- _Work instructions_: Apart from the pictures, every entry below must be given again exactly.

- _Data in this exercise_:
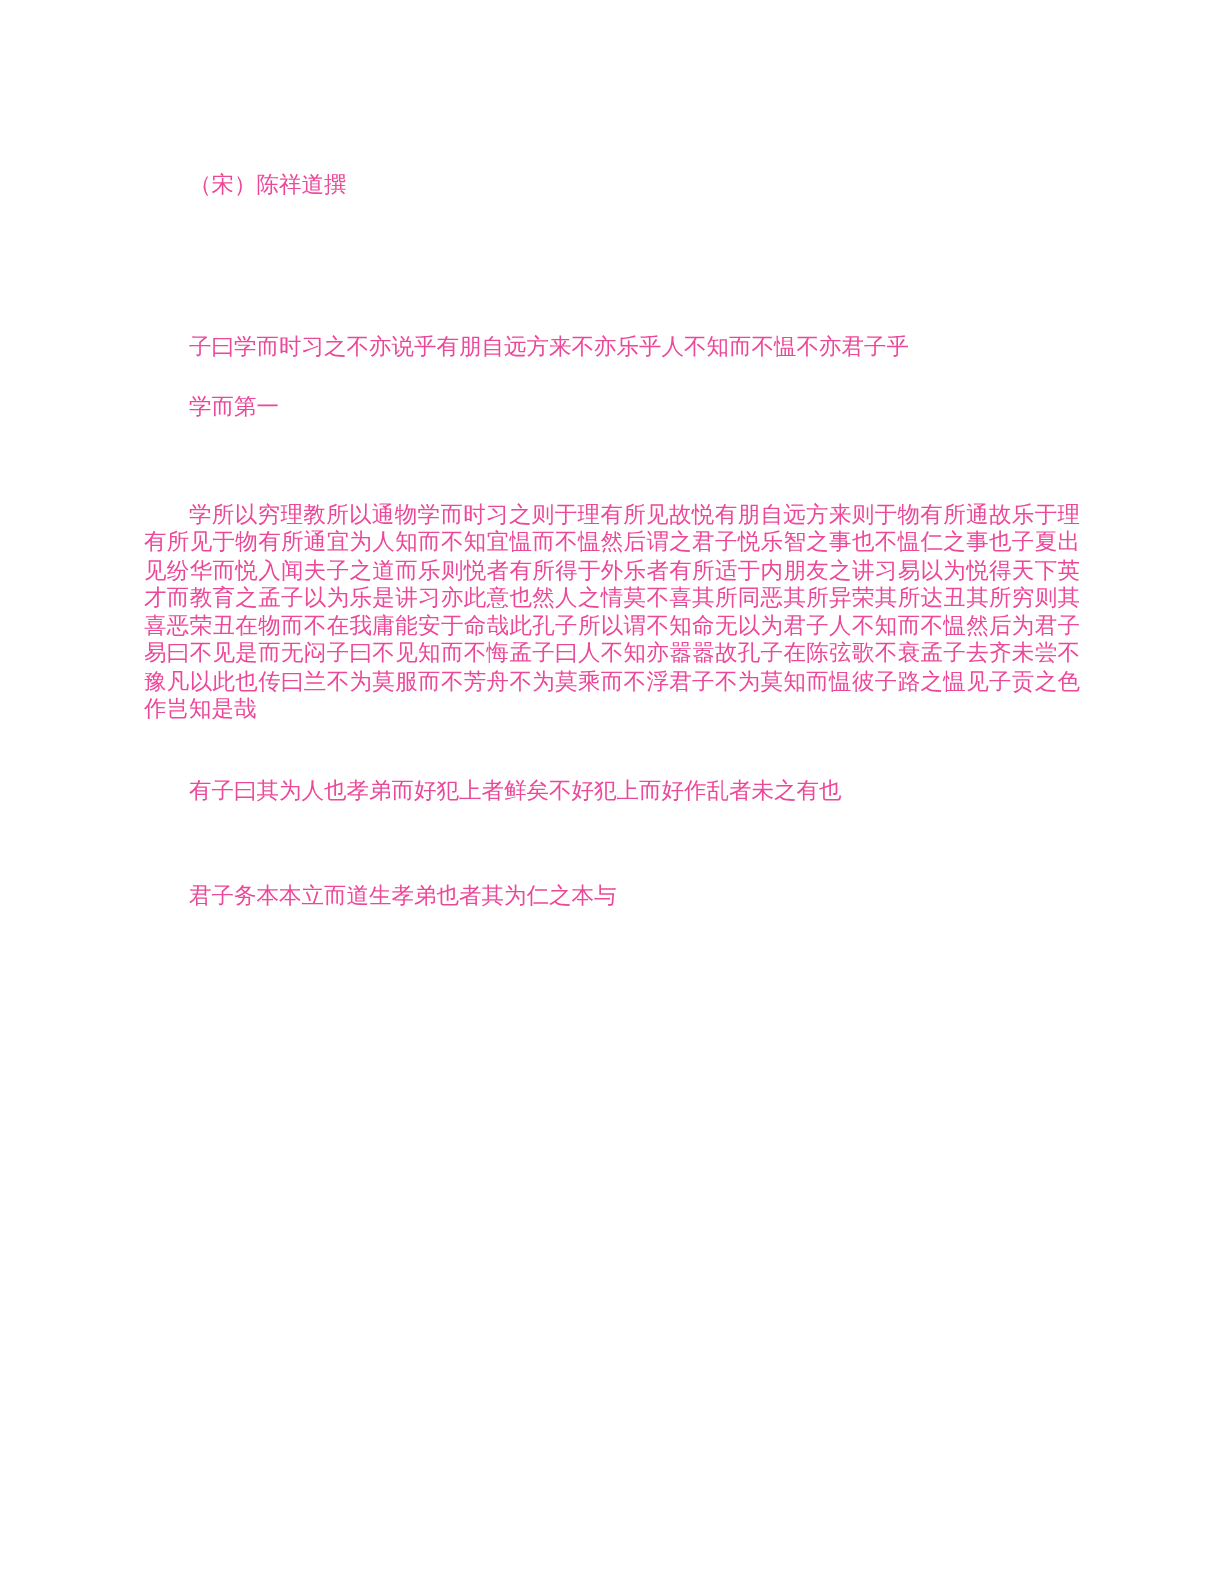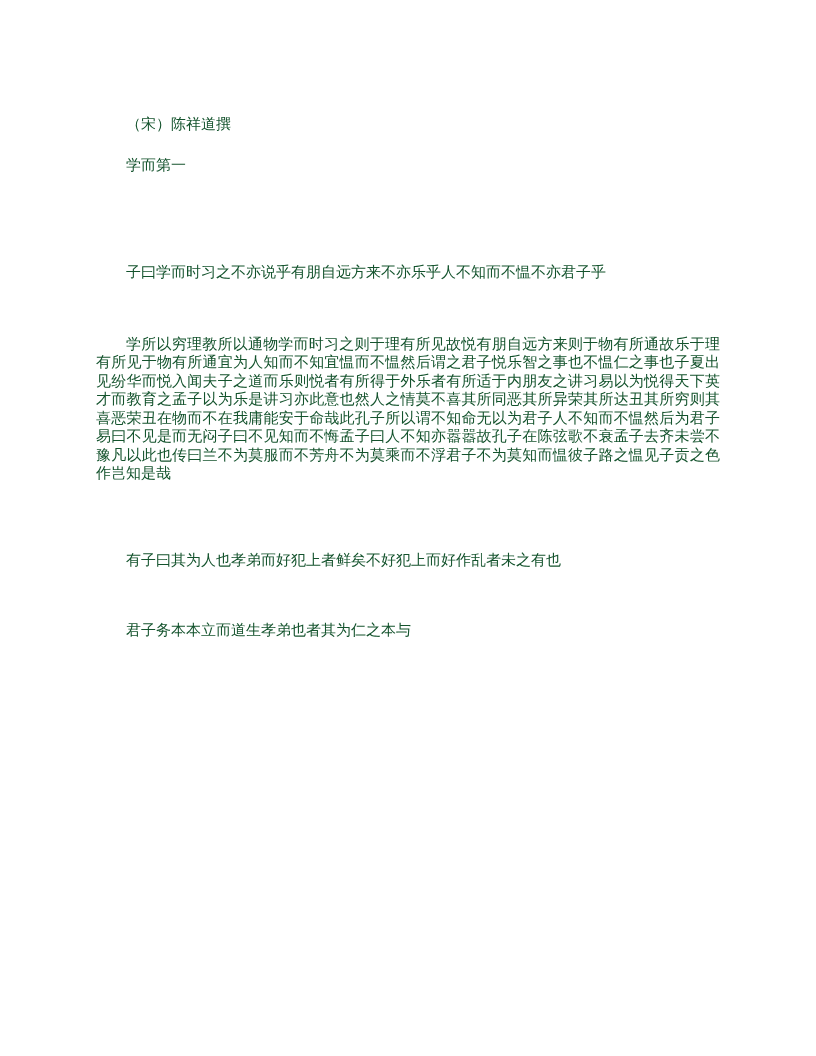--- a/index.html
+++ b/index.html
@@ -12,52 +12,52 @@
     height: 1056px;
     overflow: hidden;
     font-family: "Liberation Serif", "DejaVu Serif", serif;
   }
   .page {
     box-sizing: border-box;
     width: 816px;
     height: 1056px;
     padding: 113px 96px 0 96px;
     background: #ffffff;
-    color: #14532d;
+    color: #ec4899;
   }
   .doc-line, .doc-para {
     margin: 0;
     font-size: 15px;
     line-height: 18.5px;
     font-weight: normal;
     text-indent: 2em;
     white-space: normal;
   }
   .doc-para {
     text-align: justify;
   }
   
   .b-author      { margin-top: 2px;  }
   .b-chapter     { margin-top: 22px; }
   .b-quote1      { margin-top: 89px; }
   .b-commentary1 { margin-top: 53px; }
-  .b-quote2      { margin-top: 68px; }
+  .b-quote2      { margin-top: 36px; }
   .b-commentary2 { margin-top: 54px; }
   .b-quote3      { margin-top: 52px; }
   .b-commentary3 { margin-top: 24px; }
 </style>
 </head>
 <body>
 
 <div class="page">
   <p class="doc-line b-author">（宋）陈祥道撰</p>
 
+  <p class="doc-line b-quote1">子曰学而时习之不亦说乎有朋自远方来不亦乐乎人不知而不愠不亦君子乎</p>
+
   <p class="doc-line b-chapter">学而第一</p>
-
-  <p class="doc-line b-quote1">子曰学而时习之不亦说乎有朋自远方来不亦乐乎人不知而不愠不亦君子乎</p>
 
   <p class="doc-para b-commentary1">学所以穷理教所以通物学而时习之则于理有所见故悦有朋自远方来则于物有所通故乐于理有所见于物有所通宜为人知而不知宜愠而不愠然后谓之君子悦乐智之事也不愠仁之事也子夏出见纷华而悦入闻夫子之道而乐则悦者有所得于外乐者有所适于内朋友之讲习易以为悦得天下英才而教育之孟子以为乐是讲习亦此意也然人之情莫不喜其所同恶其所异荣其所达丑其所穷则其喜恶荣丑在物而不在我庸能安于命哉此孔子所以谓不知命无以为君子人不知而不愠然后为君子易曰不见是而无闷子曰不见知而不悔孟子曰人不知亦嚣嚣故孔子在陈弦歌不衰孟子去齐未尝不豫凡以此也传曰兰不为莫服而不芳舟不为莫乘而不浮君子不为莫知而愠彼子路之愠见子贡之色作岂知是哉</p>
 
   <p class="doc-line b-quote2">有子曰其为人也孝弟而好犯上者鲜矣不好犯上而好作乱者未之有也</p>
 
 
   <p class="doc-line b-quote3">君子务本本立而道生孝弟也者其为仁之本与</p>
 
 </div>
 

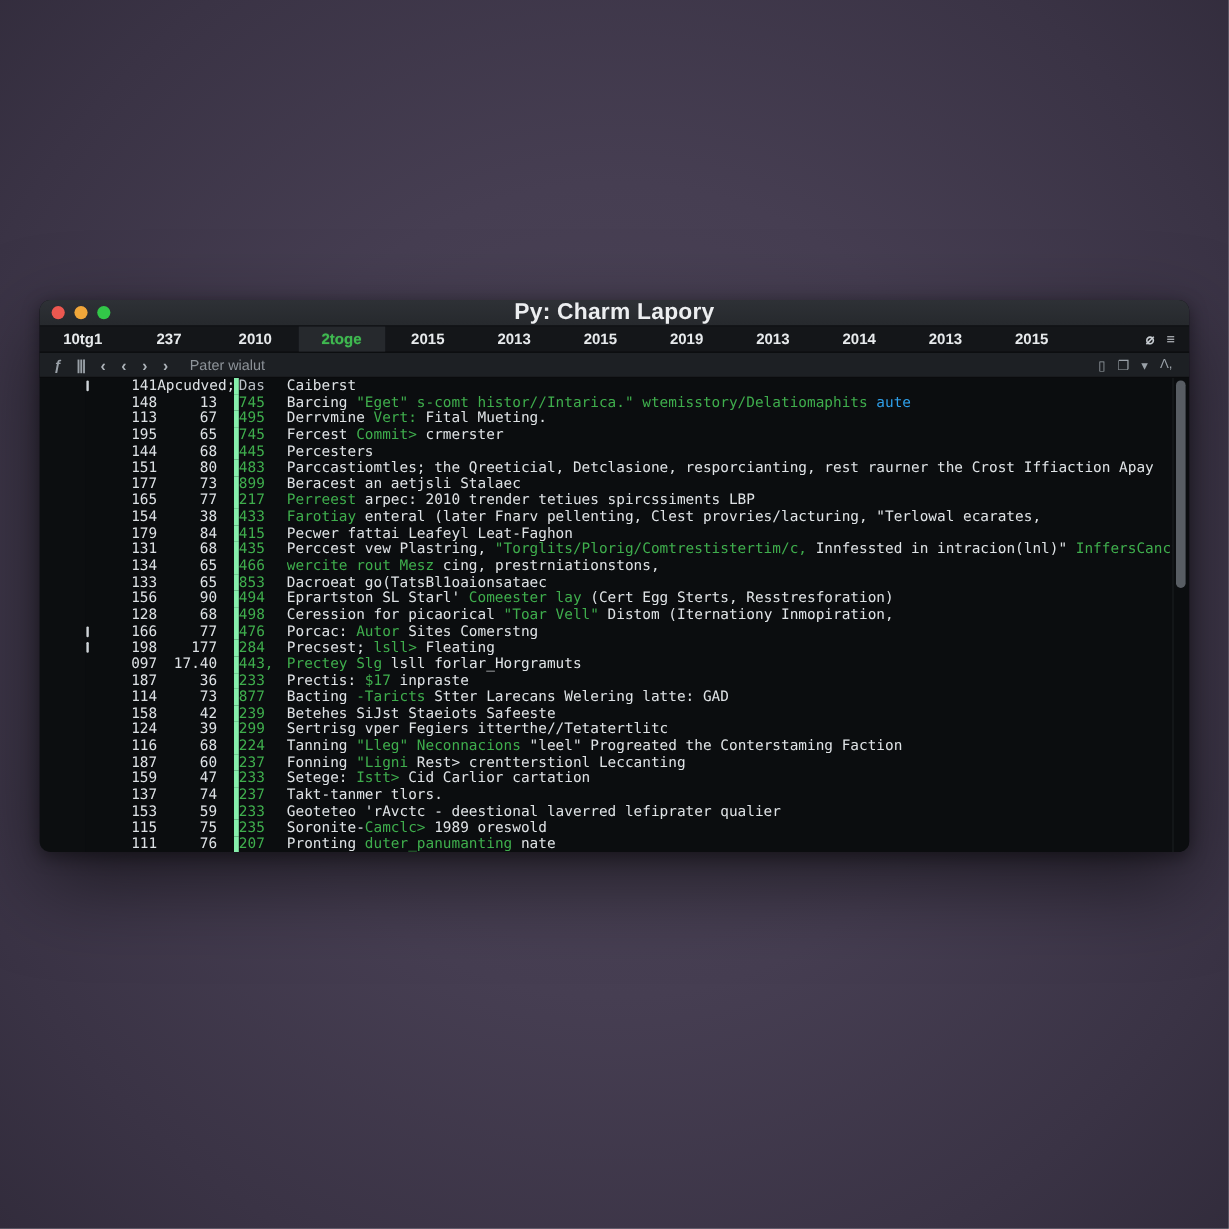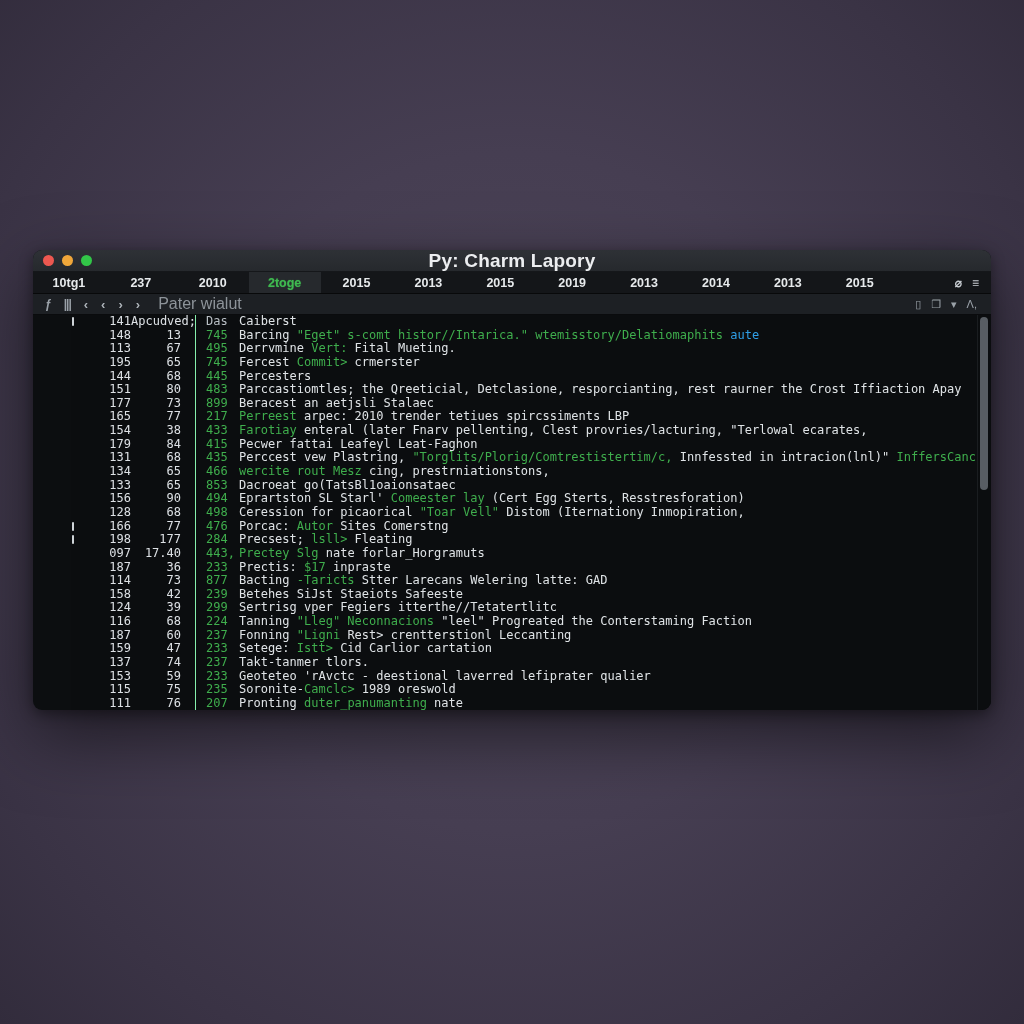--- a/index.html
+++ b/index.html
@@ -39,38 +39,38 @@
   .tab.active { background:#26292d; color:#3fb950; text-shadow:0 0 1px rgba(63,185,80,.6); }
   .tabbar-icons { display:flex; align-items:center; gap:10px; padding:0 12px; color:#c7ccd1; font-size:12px; }
   
   .toolbar {
     height:21px; background:#1d2024; display:flex; align-items:center;
     color:#9aa1a8; font-size:12px; border-bottom:1px solid #0a0b0d;
   }
   .tool-left { display:flex; align-items:center; gap:13px; padding-left:12px; }
   .tool-glyph { font-weight:bold; letter-spacing:-1px; }
   .chev { font-size:13px; font-weight:bold; color:#aeb4ba; }
-  .tool-label { margin-left:18px; color:#8d9399; font-size:16px; }
+  .tool-label { margin-left:18px; color:#8d9399; font-size:12px; }
   .tool-right { margin-left:auto; display:flex; align-items:center; gap:10px; padding-right:14px; color:#9aa1a8; font-size:11px; }
   
   .editor {
     position:relative; height:396px; background:#0b0d0f;
     font-family:"DejaVu Sans Mono", monospace; font-size:12px;margin-left:38px;
   }
   .rows { position:absolute; inset:0 14px 0 0; overflow:hidden; }
   .row { display:flex; align-items:center; height:13.65px; line-height:13.65px; white-space:nowrap; }
   .gut { width:10px; align-self:stretch; position:relative; }
   .gut.tick::after {
     content:""; position:absolute; left:1px; top:2px; width:2px; height:9px;
     background:#cfd4d8; border-radius:1px;
   }
   .c1 { width:50px; text-align:right; color:#dde1e5; }
   .c2 { width:64px; text-align:right; padding-right:14px; color:#dde1e5; }
   .num {
-    width:44px; padding-left:10px; border-left:1px solid #86efac;
+    width:44px; border-left:4px solid #86efac;
     align-self:stretch; display:flex; align-items:center;
   }
   .code { flex:1; overflow:hidden; }
   .tk-w { color:#dfe3e6; }
   .tk-g { color:#3fae4d; }
   .tk-b { color:#2f9fe8; }
   .tk-d { color:#b9bfc5; }
   .scroll-track { position:absolute; right:0; top:0; bottom:0; width:14px; border-left:1px solid #1a1d20; }
   .scroll-thumb {
     position:absolute; right:3px; top:2px; width:8px; height:173px;
@@ -249,21 +249,21 @@
           <span class="c1">198</span>
           <span class="c2">177</span>
           <span class="num tk-g">284</span>
           <span class="code"><span class="tk-w">Precsest; </span><span class="tk-g">lsll&gt;</span><span class="tk-w"> Fleating</span></span>
         </div>
         <div class="row">
           <span class="gut"></span>
           <span class="c1">097</span>
           <span class="c2">17.40</span>
           <span class="num tk-g">443,</span>
-          <span class="code"><span class="tk-g">Prectey Slg</span><span class="tk-w"> nate forlar_Horgramuts</span></span>
+          <span class="code"><span class="tk-g">Prectey Slg</span><span class="tk-w"> lsll forlar_Horgramuts</span></span>
         </div>
         <div class="row">
           <span class="gut"></span>
           <span class="c1">187</span>
           <span class="c2">36</span>
           <span class="num tk-g">233</span>
           <span class="code"><span class="tk-w">Prectis: </span><span class="tk-g">$17</span><span class="tk-w"> inpraste</span></span>
         </div>
         <div class="row">
           <span class="gut"></span>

- _Task output_:
--- a/index.html
+++ b/index.html
@@ -12,52 +12,52 @@
     height: 1056px;
     overflow: hidden;
     font-family: "Liberation Serif", "DejaVu Serif", serif;
   }
   .page {
     box-sizing: border-box;
     width: 816px;
     height: 1056px;
     padding: 113px 96px 0 96px;
     background: #ffffff;
-    color: #14532d;
+    color: #ec4899;
   }
   .doc-line, .doc-para {
     margin: 0;
     font-size: 15px;
     line-height: 18.5px;
     font-weight: normal;
     text-indent: 2em;
     white-space: normal;
   }
   .doc-para {
     text-align: justify;
   }
   
   .b-author      { margin-top: 2px;  }
   .b-chapter     { margin-top: 22px; }
   .b-quote1      { margin-top: 89px; }
   .b-commentary1 { margin-top: 53px; }
-  .b-quote2      { margin-top: 68px; }
+  .b-quote2      { margin-top: 36px; }
   .b-commentary2 { margin-top: 54px; }
   .b-quote3      { margin-top: 52px; }
   .b-commentary3 { margin-top: 24px; }
 </style>
 </head>
 <body>
 
 <div class="page">
   <p class="doc-line b-author">（宋）陈祥道撰</p>
 
+  <p class="doc-line b-quote1">子曰学而时习之不亦说乎有朋自远方来不亦乐乎人不知而不愠不亦君子乎</p>
+
   <p class="doc-line b-chapter">学而第一</p>
-
-  <p class="doc-line b-quote1">子曰学而时习之不亦说乎有朋自远方来不亦乐乎人不知而不愠不亦君子乎</p>
 
   <p class="doc-para b-commentary1">学所以穷理教所以通物学而时习之则于理有所见故悦有朋自远方来则于物有所通故乐于理有所见于物有所通宜为人知而不知宜愠而不愠然后谓之君子悦乐智之事也不愠仁之事也子夏出见纷华而悦入闻夫子之道而乐则悦者有所得于外乐者有所适于内朋友之讲习易以为悦得天下英才而教育之孟子以为乐是讲习亦此意也然人之情莫不喜其所同恶其所异荣其所达丑其所穷则其喜恶荣丑在物而不在我庸能安于命哉此孔子所以谓不知命无以为君子人不知而不愠然后为君子易曰不见是而无闷子曰不见知而不悔孟子曰人不知亦嚣嚣故孔子在陈弦歌不衰孟子去齐未尝不豫凡以此也传曰兰不为莫服而不芳舟不为莫乘而不浮君子不为莫知而愠彼子路之愠见子贡之色作岂知是哉</p>
 
   <p class="doc-line b-quote2">有子曰其为人也孝弟而好犯上者鲜矣不好犯上而好作乱者未之有也</p>
 
 
   <p class="doc-line b-quote3">君子务本本立而道生孝弟也者其为仁之本与</p>
 
 </div>
 

--- a/index.html
+++ b/index.html
@@ -39,38 +39,38 @@
   .tab.active { background:#26292d; color:#3fb950; text-shadow:0 0 1px rgba(63,185,80,.6); }
   .tabbar-icons { display:flex; align-items:center; gap:10px; padding:0 12px; color:#c7ccd1; font-size:12px; }
   
   .toolbar {
     height:21px; background:#1d2024; display:flex; align-items:center;
     color:#9aa1a8; font-size:12px; border-bottom:1px solid #0a0b0d;
   }
   .tool-left { display:flex; align-items:center; gap:13px; padding-left:12px; }
   .tool-glyph { font-weight:bold; letter-spacing:-1px; }
   .chev { font-size:13px; font-weight:bold; color:#aeb4ba; }
-  .tool-label { margin-left:18px; color:#8d9399; font-size:16px; }
+  .tool-label { margin-left:18px; color:#8d9399; font-size:12px; }
   .tool-right { margin-left:auto; display:flex; align-items:center; gap:10px; padding-right:14px; color:#9aa1a8; font-size:11px; }
   
   .editor {
     position:relative; height:396px; background:#0b0d0f;
     font-family:"DejaVu Sans Mono", monospace; font-size:12px;margin-left:38px;
   }
   .rows { position:absolute; inset:0 14px 0 0; overflow:hidden; }
   .row { display:flex; align-items:center; height:13.65px; line-height:13.65px; white-space:nowrap; }
   .gut { width:10px; align-self:stretch; position:relative; }
   .gut.tick::after {
     content:""; position:absolute; left:1px; top:2px; width:2px; height:9px;
     background:#cfd4d8; border-radius:1px;
   }
   .c1 { width:50px; text-align:right; color:#dde1e5; }
   .c2 { width:64px; text-align:right; padding-right:14px; color:#dde1e5; }
   .num {
-    width:44px; padding-left:10px; border-left:1px solid #86efac;
+    width:44px; border-left:4px solid #86efac;
     align-self:stretch; display:flex; align-items:center;
   }
   .code { flex:1; overflow:hidden; }
   .tk-w { color:#dfe3e6; }
   .tk-g { color:#3fae4d; }
   .tk-b { color:#2f9fe8; }
   .tk-d { color:#b9bfc5; }
   .scroll-track { position:absolute; right:0; top:0; bottom:0; width:14px; border-left:1px solid #1a1d20; }
   .scroll-thumb {
     position:absolute; right:3px; top:2px; width:8px; height:173px;
@@ -249,21 +249,21 @@
           <span class="c1">198</span>
           <span class="c2">177</span>
           <span class="num tk-g">284</span>
           <span class="code"><span class="tk-w">Precsest; </span><span class="tk-g">lsll&gt;</span><span class="tk-w"> Fleating</span></span>
         </div>
         <div class="row">
           <span class="gut"></span>
           <span class="c1">097</span>
           <span class="c2">17.40</span>
           <span class="num tk-g">443,</span>
-          <span class="code"><span class="tk-g">Prectey Slg</span><span class="tk-w"> nate forlar_Horgramuts</span></span>
+          <span class="code"><span class="tk-g">Prectey Slg</span><span class="tk-w"> lsll forlar_Horgramuts</span></span>
         </div>
         <div class="row">
           <span class="gut"></span>
           <span class="c1">187</span>
           <span class="c2">36</span>
           <span class="num tk-g">233</span>
           <span class="code"><span class="tk-w">Prectis: </span><span class="tk-g">$17</span><span class="tk-w"> inpraste</span></span>
         </div>
         <div class="row">
           <span class="gut"></span>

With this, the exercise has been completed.